◆ What needs to be done
Write back every entry exactly as it reads, with the pictures left behind.

Change detection outputs:
○ ○ ○ ○
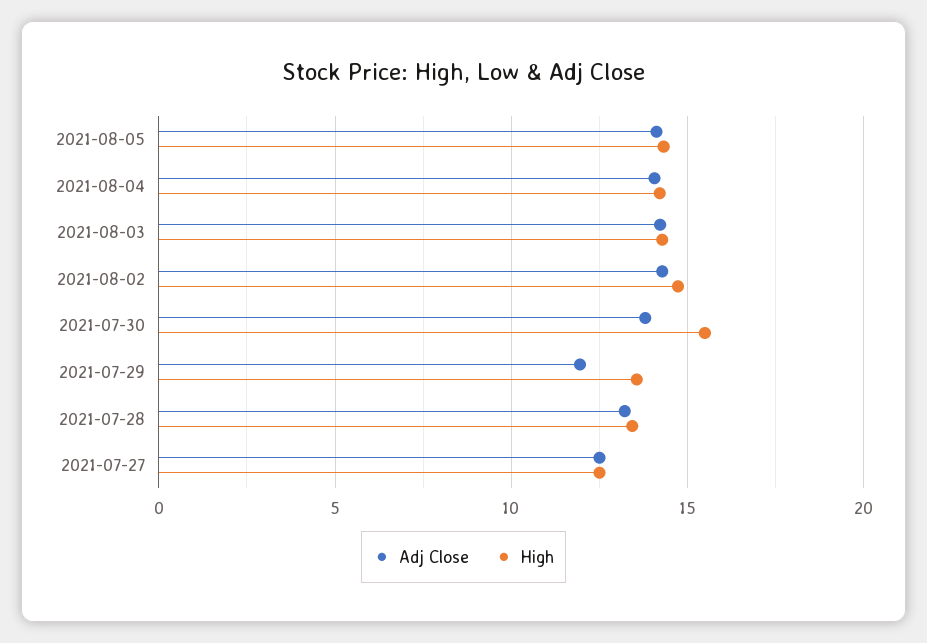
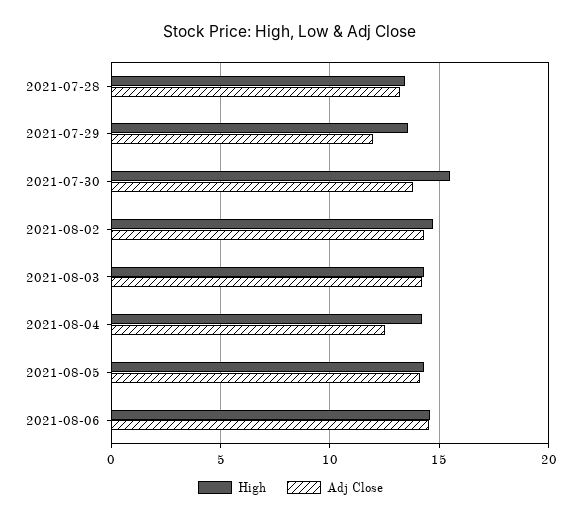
Adj Close, 2021-08-04: 14 -> 12.5
Adj Close, 2021-07-27: 12.5 -> none
High, 2021-07-27: 12.5 -> none
High, 2021-08-06: none -> 14.5
Adj Close, 2021-08-06: none -> 14.5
○ ○ ○ ○
◆ Exercise output
Adj Close, 2021-08-04: 14 -> 12.5
Adj Close, 2021-07-27: 12.5 -> none
High, 2021-07-27: 12.5 -> none
High, 2021-08-06: none -> 14.5
Adj Close, 2021-08-06: none -> 14.5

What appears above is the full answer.